Im Interview mit der NZZ erklärt der amerikanische Reporter Matt Taibbi, warum parteiischer Journalismus, der in den USA immer mehr zunehme, kein Problem sei, doktrinärer Journalismus dagegen schon: "Wenn ich die Storys eines bestimmten Mediums vorhersagen kann, weil ich seine politische Stoßrichtung kenne, dann betreibt es für mich Propaganda. Ein echter Journalist steht in der Verantwortung, unvoreingenommen für verschiedene Ansichten und Erklärungen offen zu bleiben. Leider gibt es hierzu in US-Medien eine immer stärkere Tendenz zu vorgefassten Meinungen, auf linker wie rechter Seite. Das Publikum weiß, was es erwartet: ausschließlich Nonstop-Kritik an Demokraten oder exklusiv an Trump und den Republikanern.
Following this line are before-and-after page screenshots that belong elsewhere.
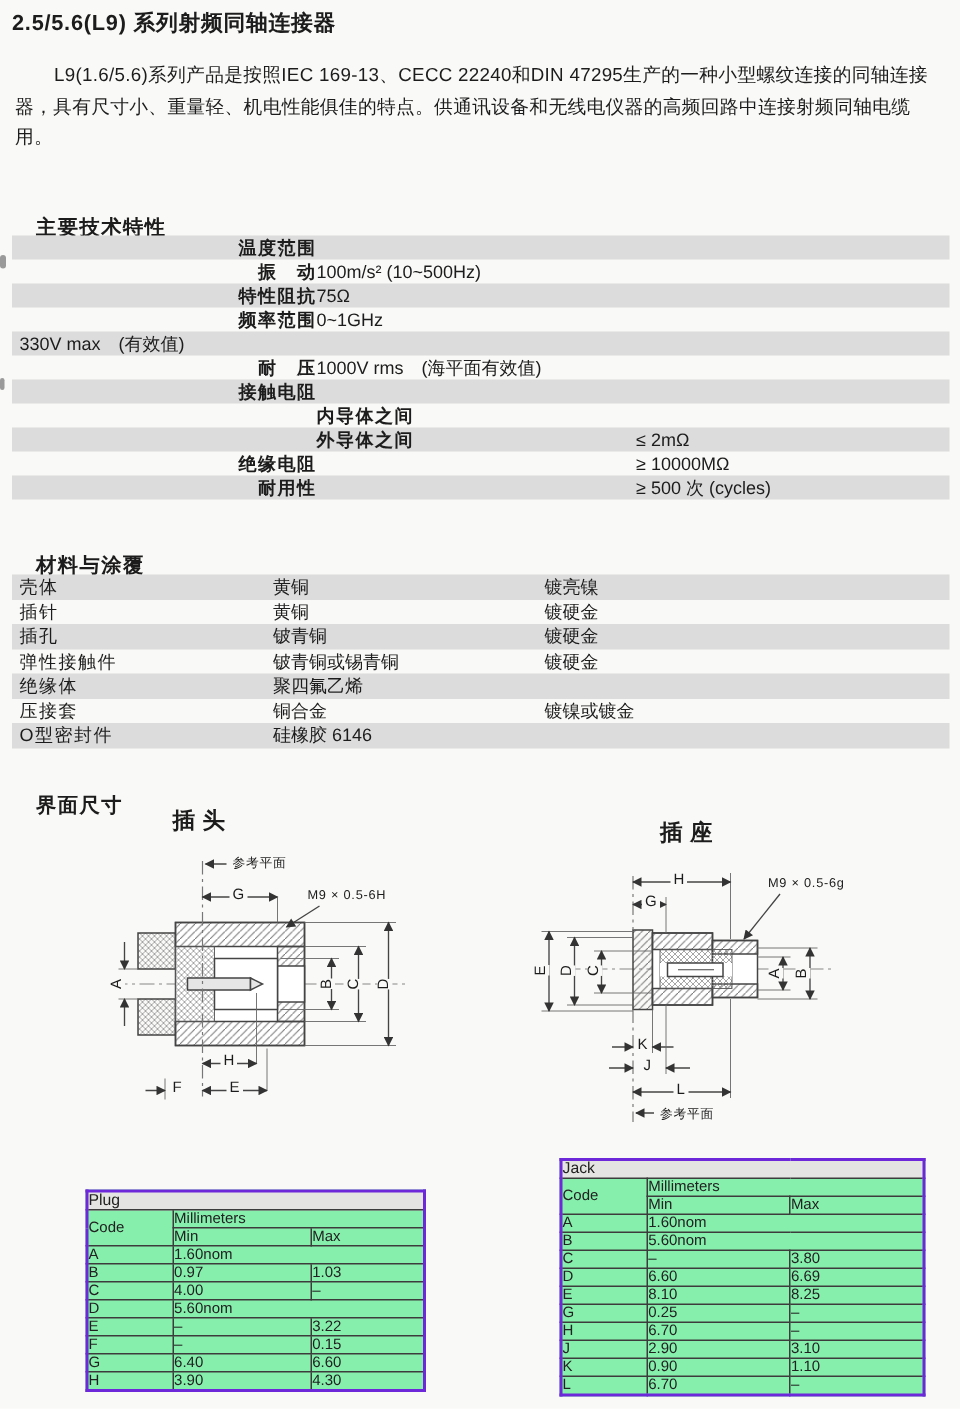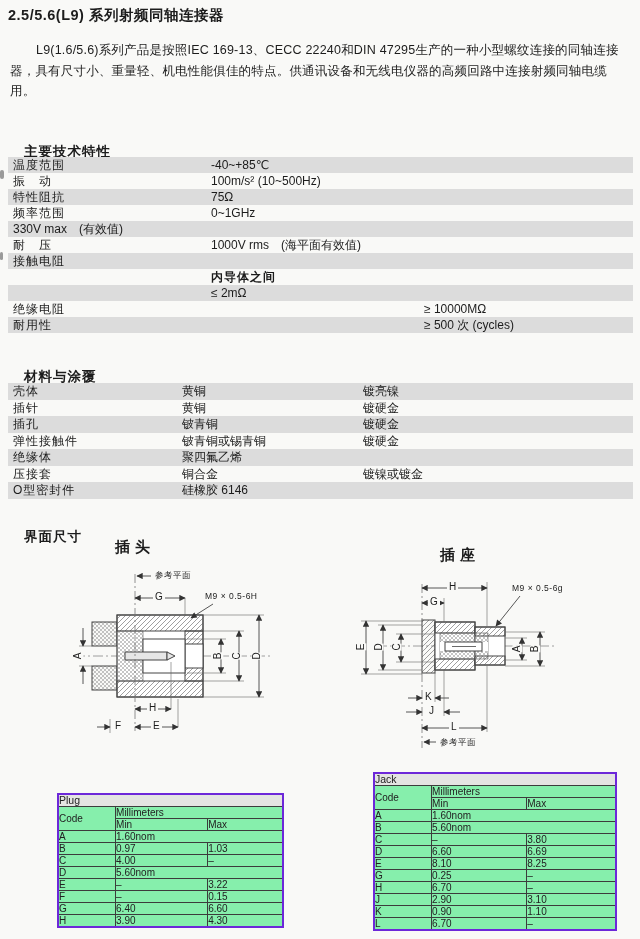--- a/index.html
+++ b/index.html
@@ -7,21 +7,21 @@
         font-family:"Liberation Sans","DejaVu Sans",sans-serif;color:#1c1c1c;overflow:hidden;}
   h1.title{position:absolute;left:8px;top:6px;margin:0;font-size:14.5px;font-weight:bold;letter-spacing:0.5px;}
   p.intro{position:absolute;left:10px;top:40px;width:618px;margin:0;font-size:12.5px;line-height:20.5px;
           text-indent:26px;letter-spacing:0.2px;}
   h2.sec{position:absolute;left:8px;margin:16px;font-size:13.5px;font-weight:bold;letter-spacing:1px;}
 
   
   .stripe-table{position:absolute;left:8px;width:625px;font-size:12px;}
   .srow,.mrow{display:flex;height:16px;line-height:16px;padding-left:5px;}
   .shade{background:#dcdcdc;}
-  .sc1{width:198px;font-weight:normal;letter-spacing:1px;flex:none;}
+  .sc1{width:198px;font-weight:bold;letter-spacing:1px;flex:none;text-align:right;}
   .sc2{width:213px;flex:none;}
   .sc3{flex:1;}
   .mbold{font-weight:bold;letter-spacing:1px;}
   .mc1{width:169px;font-weight:normal;letter-spacing:1px;flex:none;}
   .mc2{width:181px;flex:none;}
   .mc3{flex:1;}
   .mrow{height:16.5px;line-height:16.5px;}
 
   
   .draw{position:absolute;}
@@ -44,21 +44,20 @@
 <div class="page">
 
   <h1 class="title">2.5/5.6(L9)  系列射频同轴连接器</h1>
   <p class="intro">L9(1.6/5.6)系列产品是按照IEC 169-13、CECC 22240和DIN 47295生产的一种小型螺纹连接的同轴连接器，具有尺寸小、重量轻、机电性能俱佳的特点。供通讯设备和无线电仪器的高频回路中连接射频同轴电缆用。</p>
 
   <h2 class="sec" style="top:127px">主要技术特性</h2>
 
   <div class="stripe-table" style="top:157px">
     <div class="srow shade">
         <span class="sc1">温度范围</span>
-        <span class="sc2">-40~+85℃</span>
         <span class="sc3"></span>
       </div>
     <div class="srow">
         <span class="sc1">振　动</span>
         <span class="sc2">100m/s²  (10~500Hz)</span>
         <span class="sc3"></span>
       </div>
     <div class="srow shade">
         <span class="sc1">特性阻抗</span>
         <span class="sc2">75Ω</span>
@@ -82,20 +81,21 @@
         <span class="sc1">接触电阻</span>
         <span class="sc2"></span>
         <span class="sc3"></span>
       </div>
     <div class="srow">
         <span class="sc1"></span>
         <span class="sc2 mbold">内导体之间</span>
       </div>
     <div class="srow shade">
         <span class="sc1"></span>
+        <span class="sc2 mbold">外导体之间</span>
         <span class="sc3">≤ 2mΩ</span>
       </div>
     <div class="srow">
         <span class="sc1">绝缘电阻</span>
         <span class="sc2"></span>
         <span class="sc3">≥ 10000MΩ</span>
       </div>
     <div class="srow shade">
         <span class="sc1">耐用性</span>
         <span class="sc2"></span>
Wenn vorhersehbare, einfache Standpunkte statt komplizierter Wahrheiten verbreitet werden, ist das kein Journalismus mehr, sondern einfach langweilig", aber leider auch suchterzeugend und überaus effizient, so Taibbi: "Die drei größten Kabelnetzwerke machten vergangenes Jahr Gewinne über 2,85 Milliarden Dollar, und das in einer Art und Weise, die nicht gesund ist."

Ebenfalls in der NZZ empfiehlt Peter Strasser, einfach mal wieder John Stuart Mill zu lesen, der einige "durchschlagende Gründe" dafür genannt habe, warum es besser sei, die Meinungen anderer zu berücksichtigen, statt sie zum Schweigen zu bringen.